Data section:
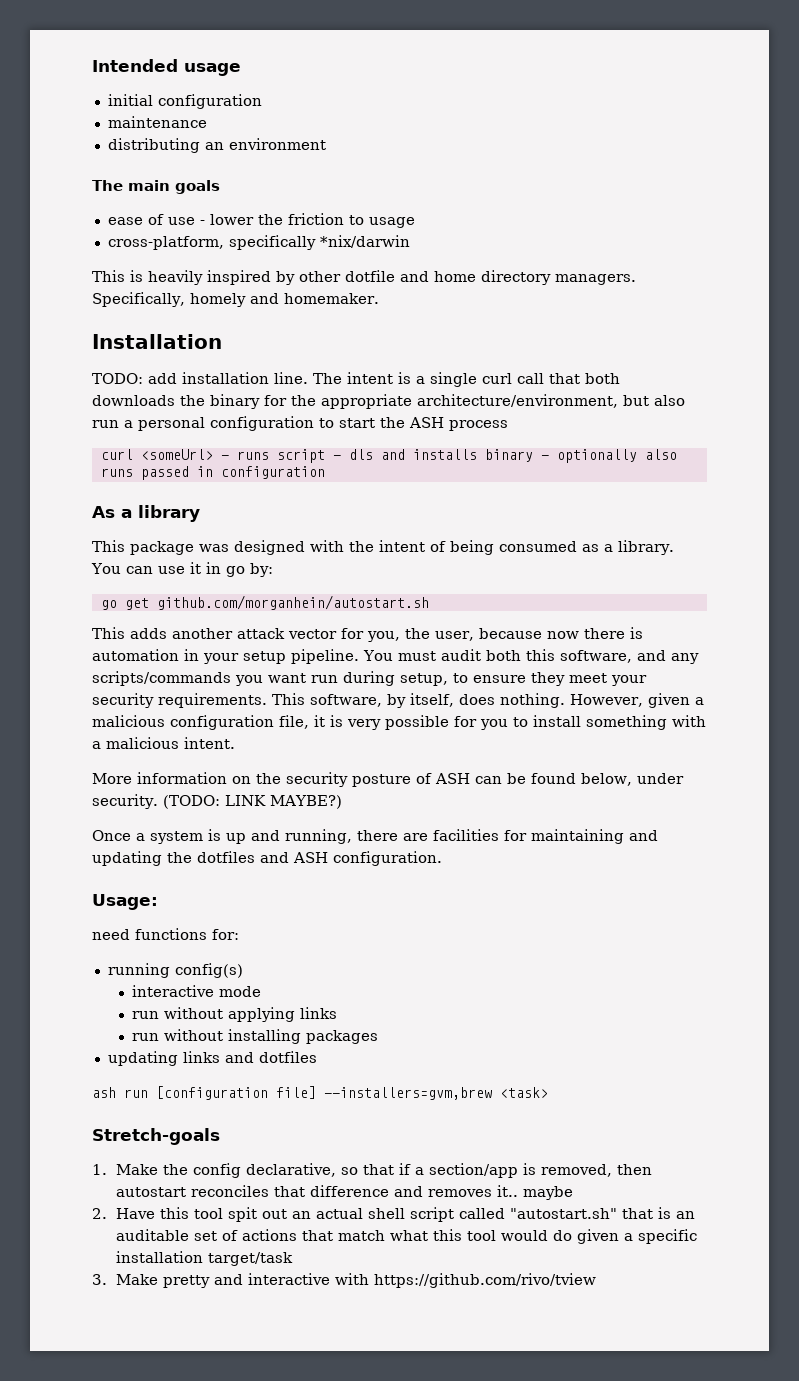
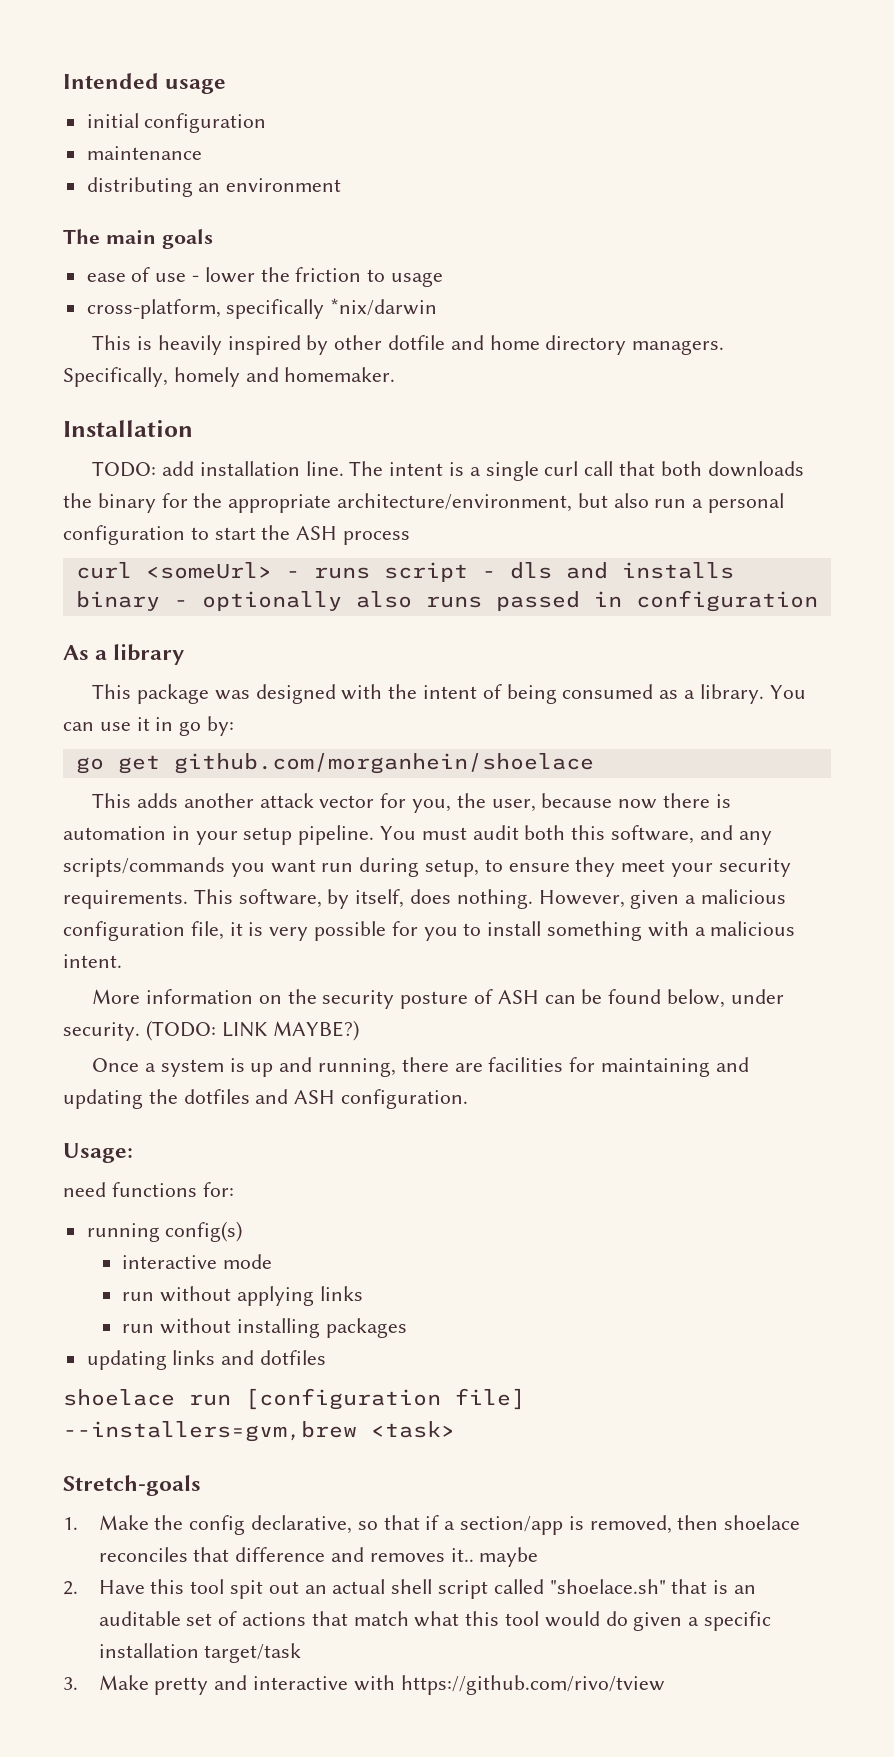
[156,595,429,610] github.com/morganhein/autostart.sh -> [173,753,594,774] github.com/morganhein/shoelace
[92,1087,116,1098] ash -> [63,1389,175,1406] shoelace
[115,1187,186,1197] autostart -> [724,1515,801,1530] shoelace
[509,1208,617,1219] "autostart.sh" -> [549,1579,666,1594] "shoelace.sh"

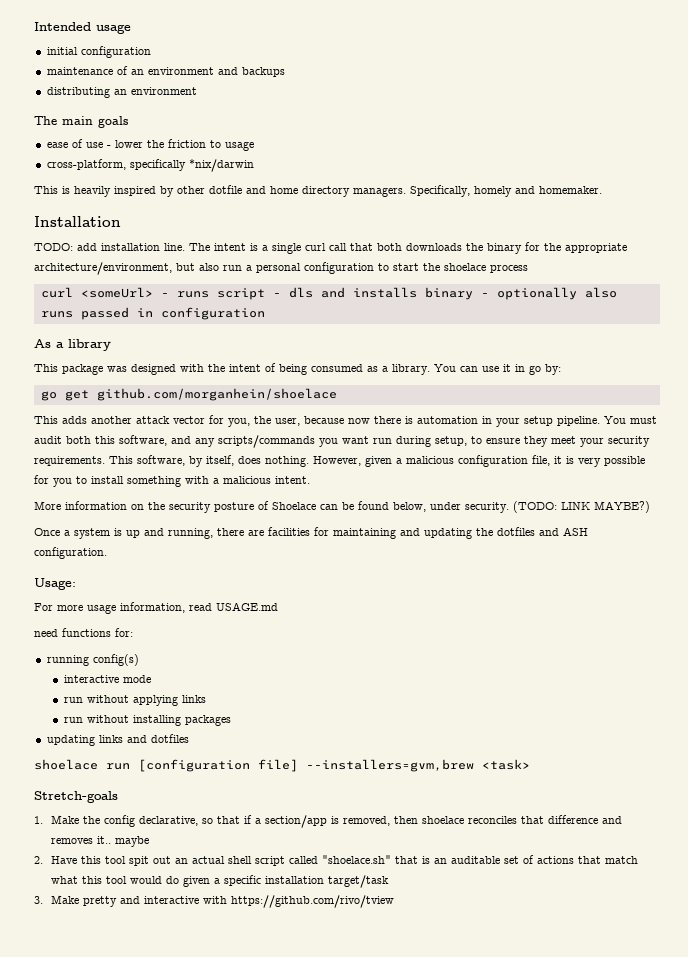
(202, 153) none -> [116,66,285,77] of an environment and backups
[296,526,338,540] ASH -> [444,263,486,271] shoelace
[497,990,539,1004] ASH -> [272,502,316,510] Shoelace
(133, 1153) none -> [34,602,278,614] // For more usage information, read USAGE.md

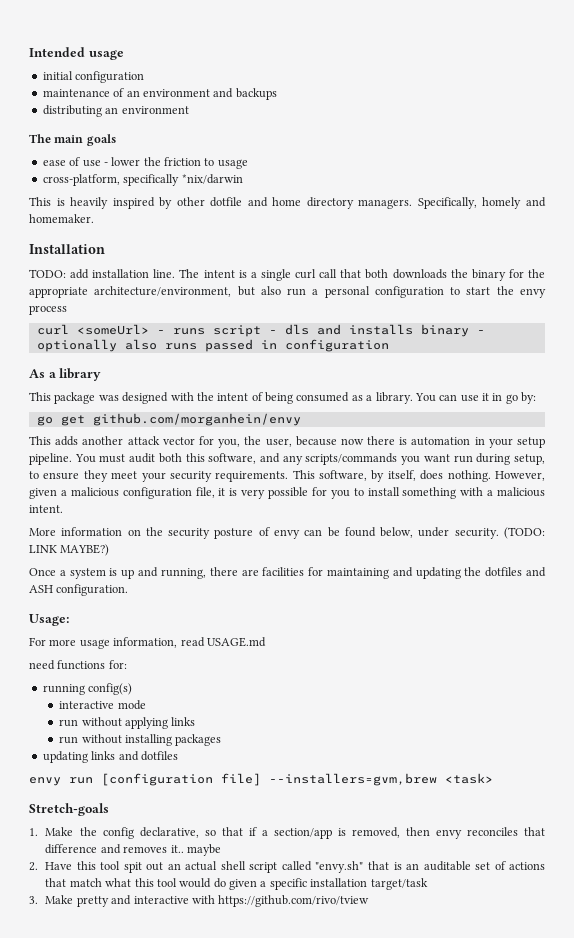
[444,263,486,271] shoelace -> [519,288,546,298] envy
[96,388,337,401] github.com/morganhein/shoelace -> [92,413,301,426] github.com/morganhein/envy
[272,502,316,510] Shoelace -> [274,529,300,539] envy
[34,759,98,770] shoelace -> [29,777,61,786] envy
[422,816,465,824] shoelace -> [435,829,462,839] envy
[322,855,392,864] "shoelace.sh" -> [315,861,364,873] "envy.sh"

Try it:
Starting at the line where "(133, 1153) none" appears, restate every line through the end of the records above exactly, but omit the pictures.

Response to this task:
(133, 1153) none -> [34,602,278,614] // For more usage information, read USAGE.md

[444,263,486,271] shoelace -> [519,288,546,298] envy
[96,388,337,401] github.com/morganhein/shoelace -> [92,413,301,426] github.com/morganhein/envy
[272,502,316,510] Shoelace -> [274,529,300,539] envy
[34,759,98,770] shoelace -> [29,777,61,786] envy
[422,816,465,824] shoelace -> [435,829,462,839] envy
[322,855,392,864] "shoelace.sh" -> [315,861,364,873] "envy.sh"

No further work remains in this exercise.